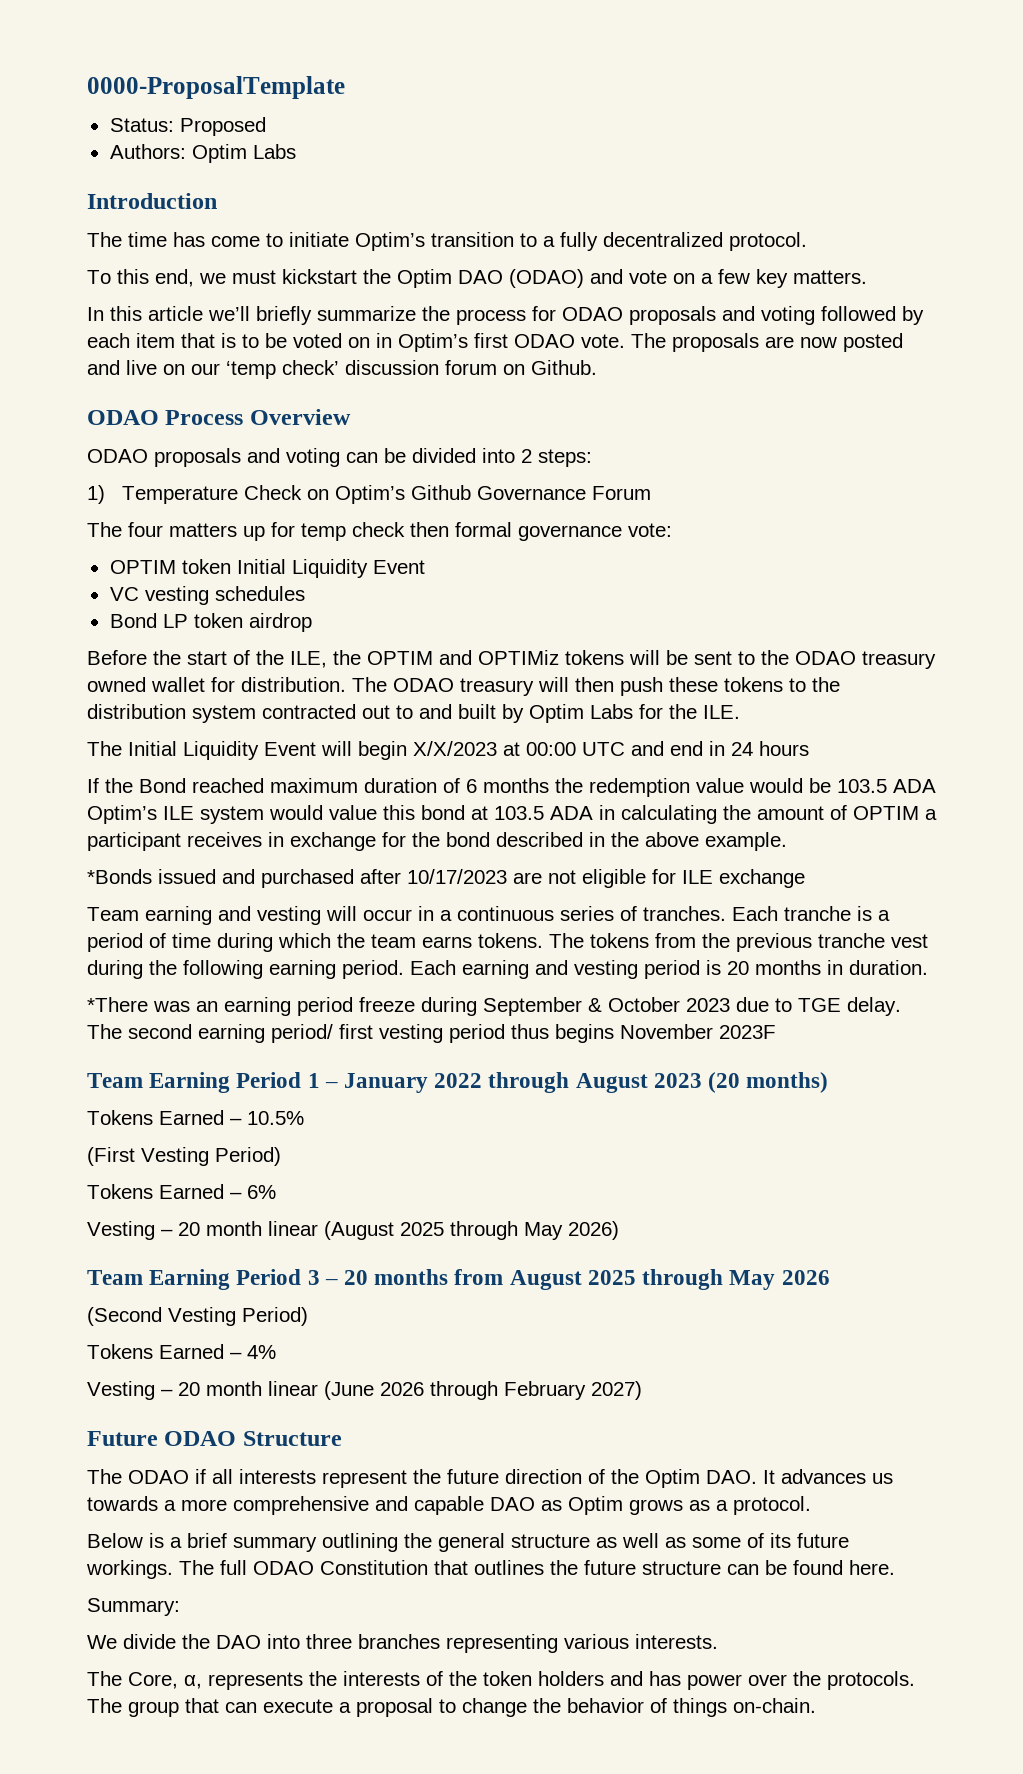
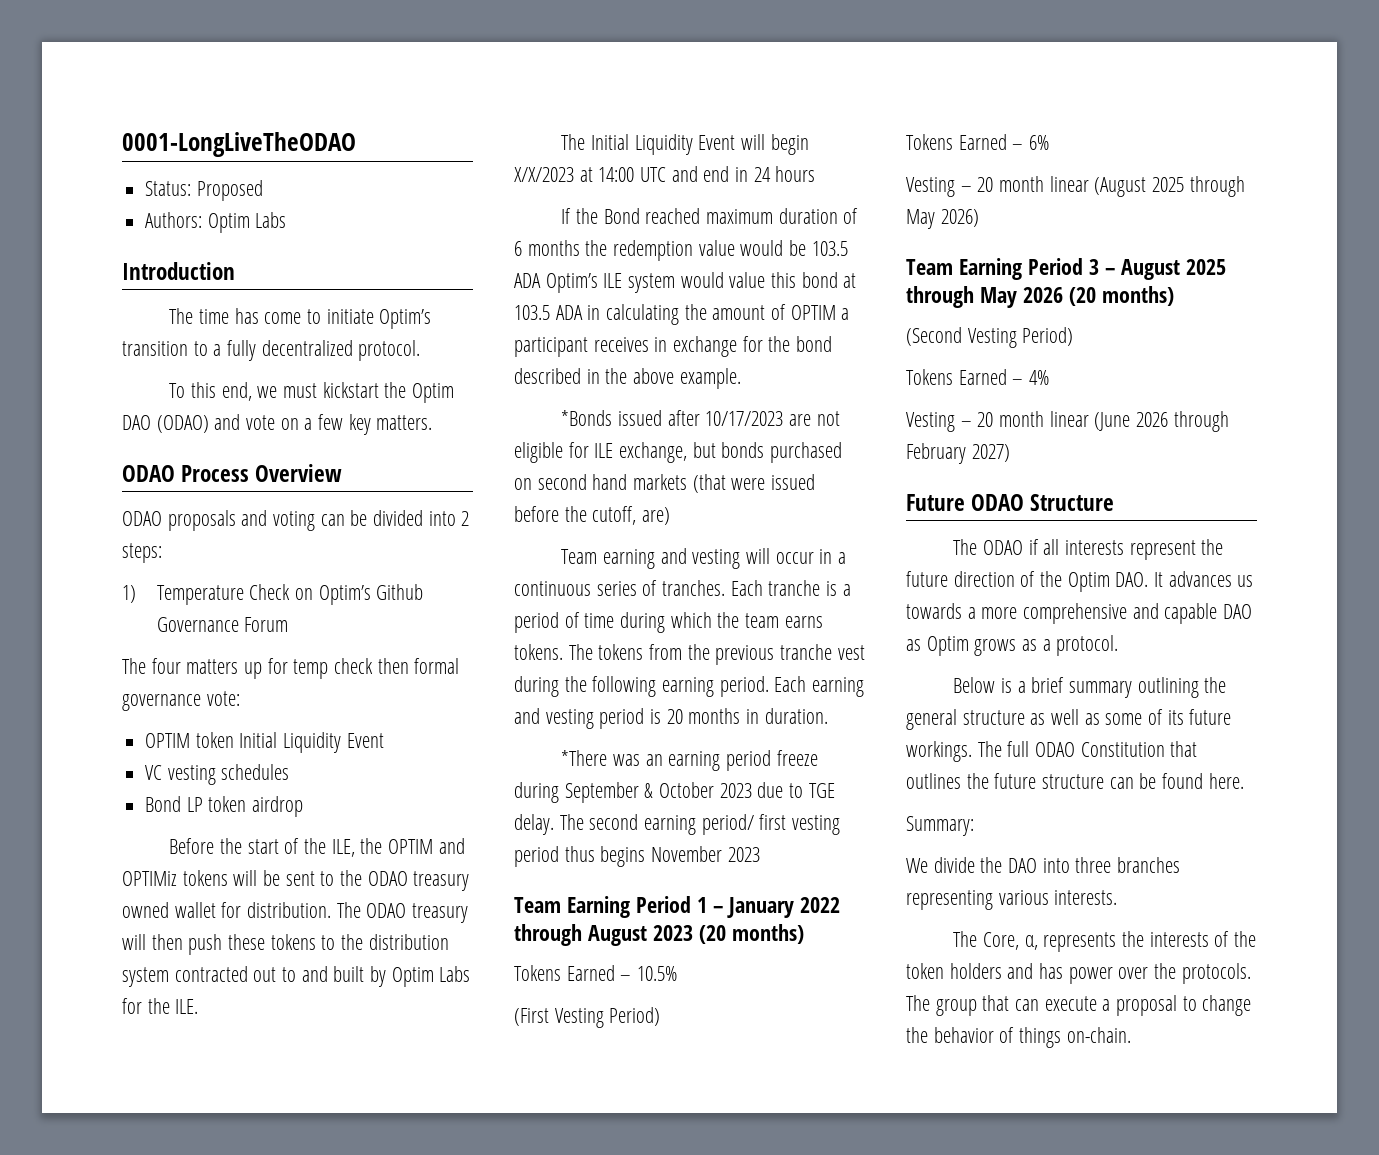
- 0000-ProposalTemplate
+ 0001-LongLiveTheODAO
- In this article we’ll briefly summarize the process for ODAO proposals and voting followed by each item that is to be voted on in Optim’s first ODAO vote. The proposals are now posted and live on our ‘temp check’ discussion forum on Github.
- The Initial Liquidity Event will begin X/X/2023 at 00:00 UTC and end in 24 hours
+ The Initial Liquidity Event will begin X/X/2023 at 14:00 UTC and end in 24 hours
- *Bonds issued and purchased after 10/17/2023 are not eligible for ILE exchange
+ *Bonds issued after 10/17/2023 are not eligible for ILE exchange, but bonds purchased on second hand markets (that were issued before the cutoff, are)
- The second earning period/ first vesting period thus begins November 2023F
+ The second earning period/ first vesting period thus begins November 2023
- Team Earning Period 3 – 20 months from August 2025 through May 2026
+ Team Earning Period 3 – August 2025 through May 2026 (20 months)

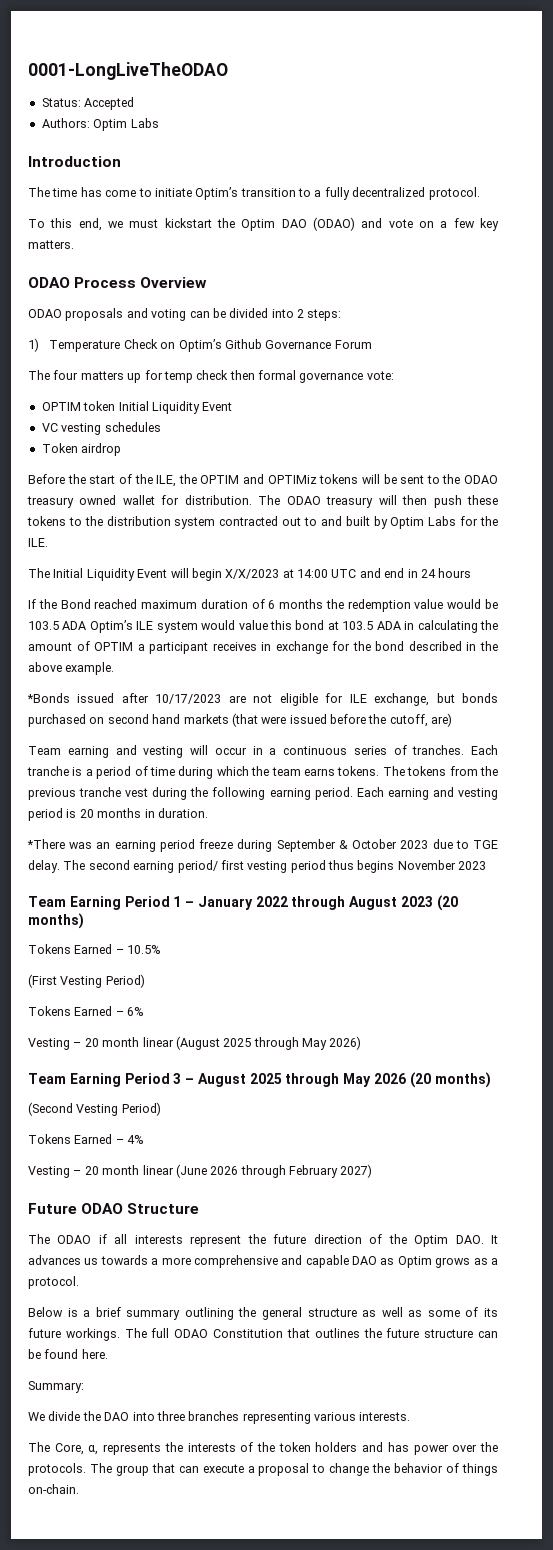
- Status: Proposed
+ Status: Accepted
- Bond LP token airdrop
+ Token airdrop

▶ **Exercise objective**: Scan the entries above for the word "vesting", then copy every line in which it occurs.

▶ **Written solution**:
- The second earning period/ first vesting period thus begins November 2023F
+ The second earning period/ first vesting period thus begins November 2023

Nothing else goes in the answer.